TryHackMe · Cryptography

Hashing — Crypto 101

2026-03-19 EASY Cryptography

hashing salting MD5 SHA-256 bcrypt hashcat john rainbow-tables HMAC integrity

Hello everyone, this is NotAlive.
On this page, I will be summarizing the Hashing - Crypto 101 room from TryHackMe.
If you are new, I would recommend not reading this, as it is mainly meant for revision.
Let's get started.

> Table of Contents

Key Terminology
What is Hashing?
Hash Collisions & The Pigeonhole Principle
Password Storage & Why It Matters
Salting — Defeating Rainbow Tables
Identifying Hash Types
Cracking Hashes
Integrity Checking & HMAC

1. Key Terminology

Plaintext

Data before encryption or hashing. Often text, but can be any file — a photograph, binary, etc.

Encoding

NOT encryption. Just a data representation format (e.g. base64, hex). Immediately and trivially reversible — like translation.

Decoding

It is not a process of decryption; rather, it involves reversing a data representation format, such as converting from base64 to plaintext.

Hash

The fixed-size output of a hash function. Also used as a verb — "to hash" means to produce the digest of some input data.

Brute Force

Attacking cryptography by systematically trying every possible password or key combination.

Cryptanalysis

Attacking cryptography by finding and exploiting a mathematical weakness in the underlying algorithm.

Note

Encoding (base64, hex) is NOT a security measure. Anyone can reverse it instantly. Never confuse encoding with encryption or hashing.

2. What is Hashing?

A hash function takes input data of any size and produces a fixed-size output called a digest. Unlike encryption, it uses no key and is designed to be strictly one-way — reconstructing the original input from the output should be computationally infeasible.

⚡

Fast to Compute

Good hash functions are designed to be computed quickly, enabling efficient verification at scale.

🔒

One-Way

The original input cannot be feasibly reconstructed from the hash output alone.

🌊

Avalanche Effect

A single bit change in the input produces a dramatically different output — unpredictable and non-linear.

📏

Fixed Output Size

Regardless of input length, the output digest is always the same length for a given algorithm.

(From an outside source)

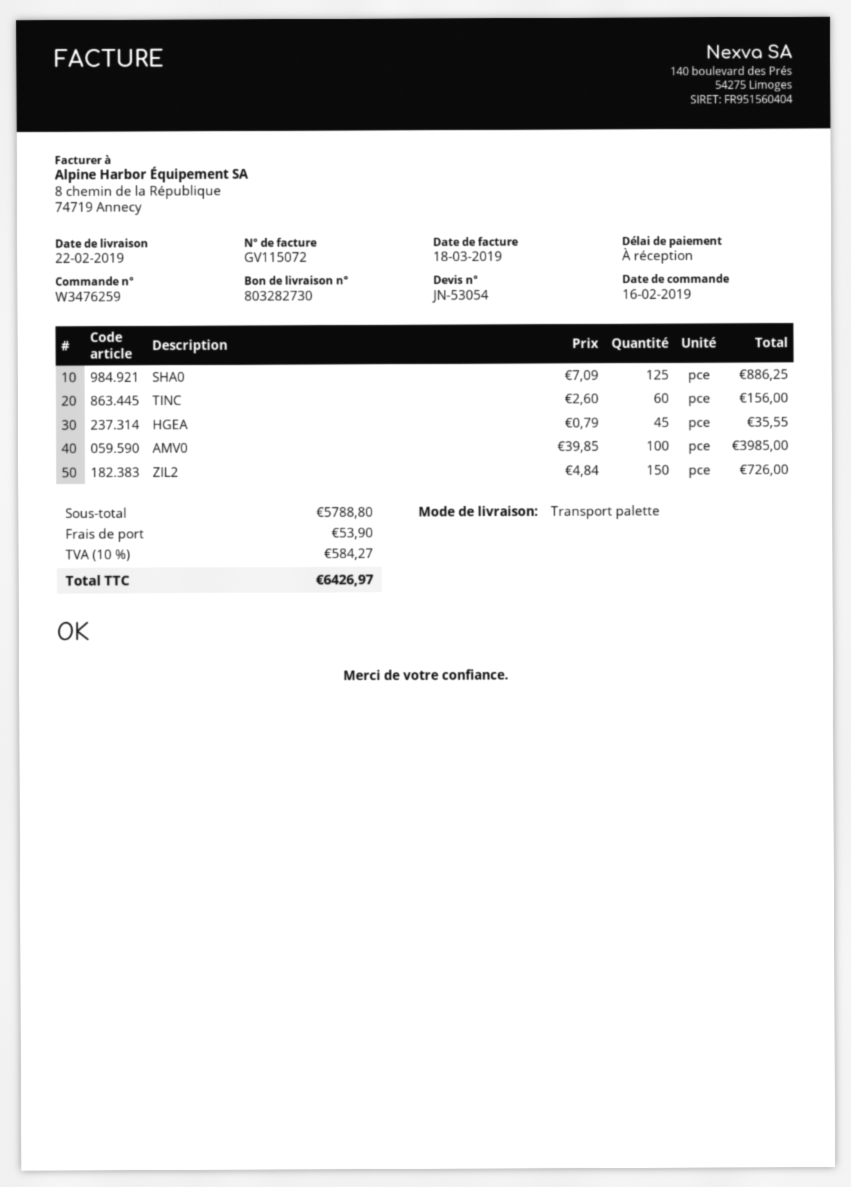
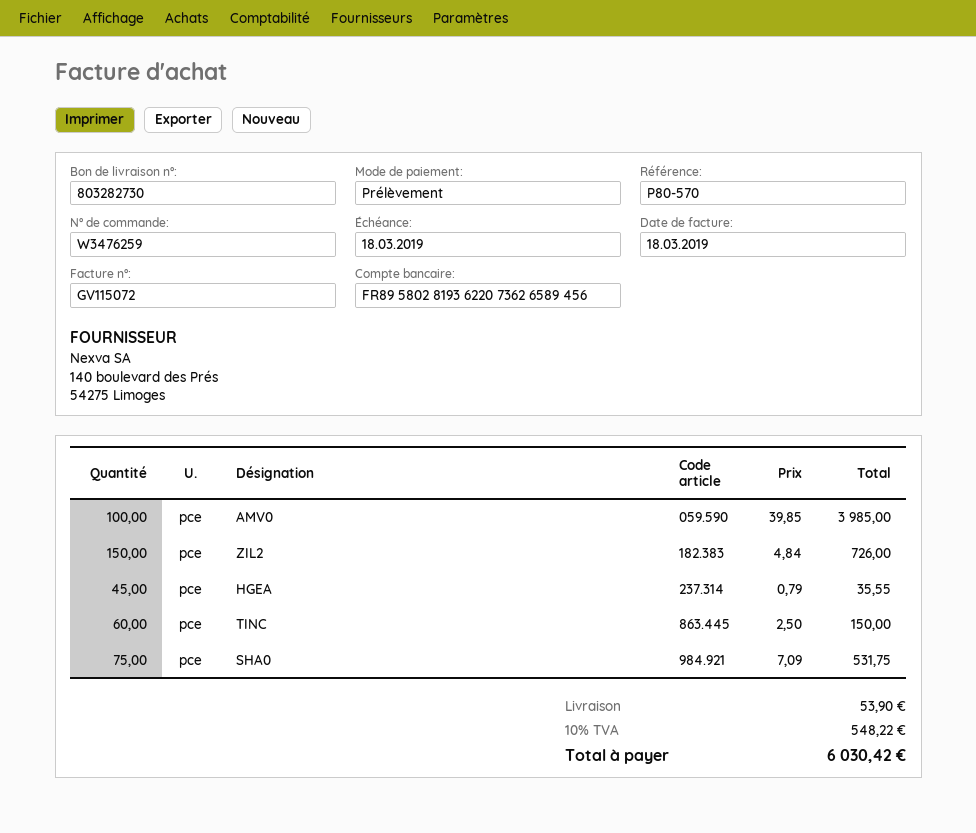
SHA0: 125 x 7.09 = 886.25 -> 75 x 7.09 = 531.75
TINC: 60 x 2.60 = 156.00 -> 60 x 2.50 = 150.00
tax: 10% = 584.27 -> 10% = 548.22
total: 6426.97 -> 6030.42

The raw binary output is typically encoded as hexadecimal or base64 for display. Decoding this representation does not reveal the original input — it's just presentation.

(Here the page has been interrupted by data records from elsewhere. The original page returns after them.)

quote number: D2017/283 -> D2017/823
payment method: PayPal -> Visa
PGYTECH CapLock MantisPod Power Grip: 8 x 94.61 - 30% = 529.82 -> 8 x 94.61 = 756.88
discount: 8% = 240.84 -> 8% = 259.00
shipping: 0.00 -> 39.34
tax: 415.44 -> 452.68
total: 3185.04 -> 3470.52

How It Works in Login Systems

When you log in to a service, your password is never stored directly. The system stores its hash. On login, it hashes what you typed and compares against the stored hash. If they match — authenticated, without ever exposing the real password.

$ echo -n "password123" | sha256sum
ef92b778bafe771e89245b89ecbc08a44a4e166c06659911881f383d4473e94f

$ echo -n "password124" | sha256sum
7ee5a5c90c4fd9f6b04b2f92bc34f54e4b7d55aee6827a09f7e4a22ee48f0e0

3. Hash Collisions & The Pigeonhole Principle

A hash collision occurs when two completely different inputs produce the same hash output. Since hash functions take infinite possible inputs and produce finite outputs, collisions are mathematically unavoidable.

The Pigeonhole Principle

If you have more pigeons than pigeonholes, at least one pigeonhole must contain more than one pigeon. Since there are more possible inputs than possible hash outputs, some inputs must share the same output. It's not a flaw, it's math.

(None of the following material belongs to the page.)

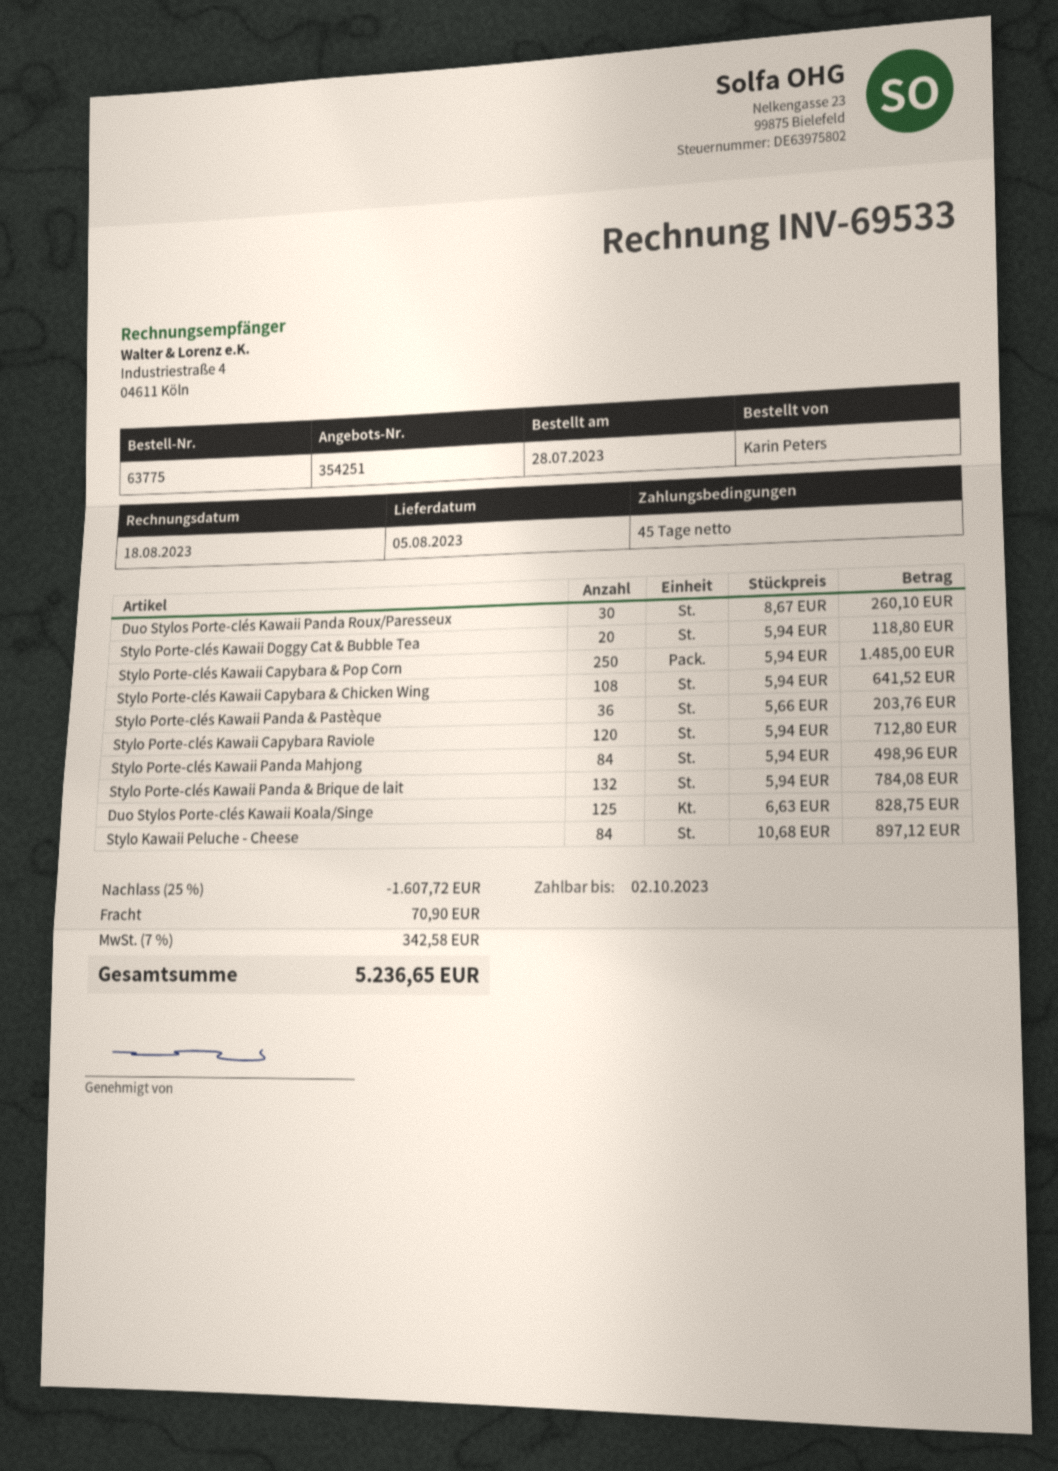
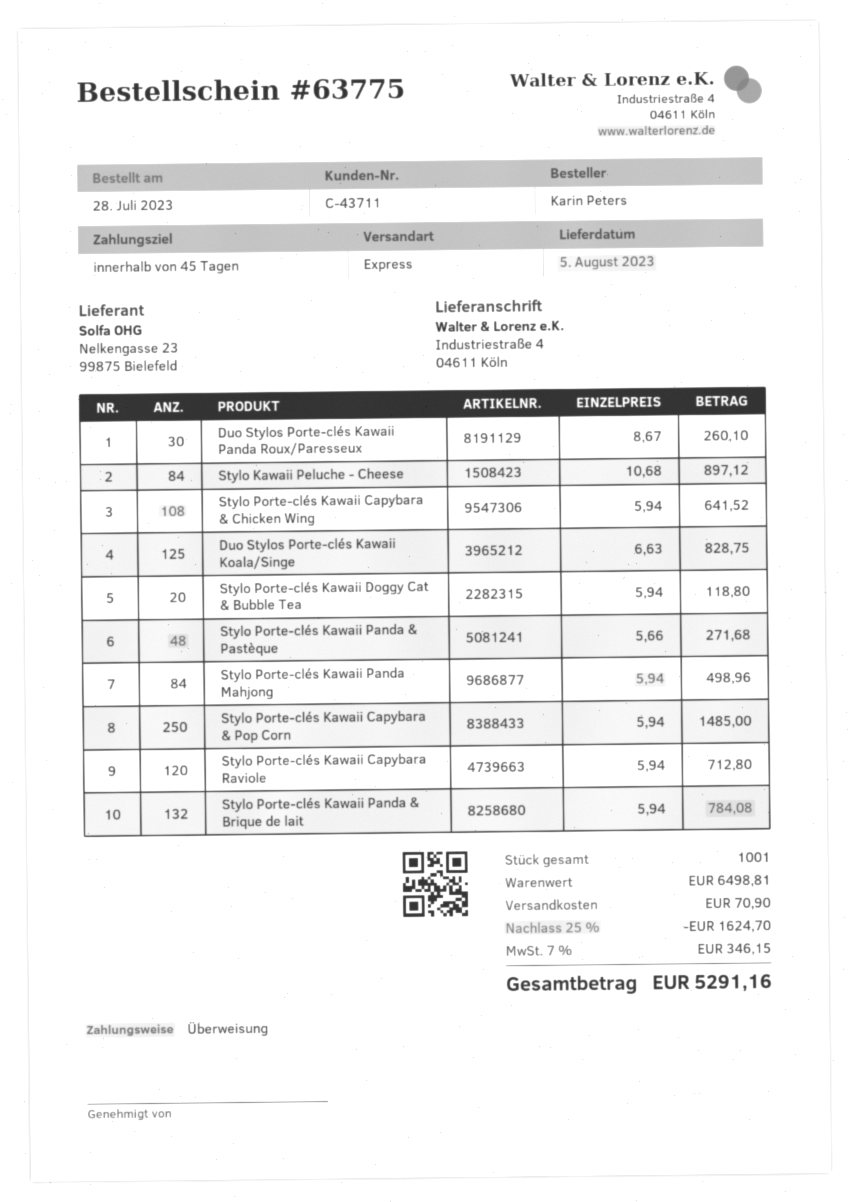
Stylo Porte-clés Kawaii Panda & Pastèque: 36 x 5.66 = 203.76 -> 48 x 5.66 = 271.68
discount: 25% = 1607.72 -> 25% = 1624.70
tax: 7% = 342.58 -> 7% = 346.15
total: 5236.65 -> 5291.16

The goal of secure hash algorithms is not to eliminate collisions (impossible), but to make intentional / engineered collisions computationally infeasible for an attacker to produce.

Algorithm Status

Algorithm	Output Size	Collision Status	Safe for Security Use?
MD5	128-bit	Collisions proven	❌ No
SHA-1	160-bit	Collisions proven	❌ No
SHA-256	256-bit	No known collision	✅ Yes
SHA-512	512-bit	No known collision	✅ Yes
bcrypt	184-bit	No known collision	✅ Yes (passwords)

Interesting

No attack has ever produced the same engineered collision in both MD5 and SHA-1 simultaneously. Combining both hashes can still help detect differences, though modern algorithms like SHA-256 are always preferred.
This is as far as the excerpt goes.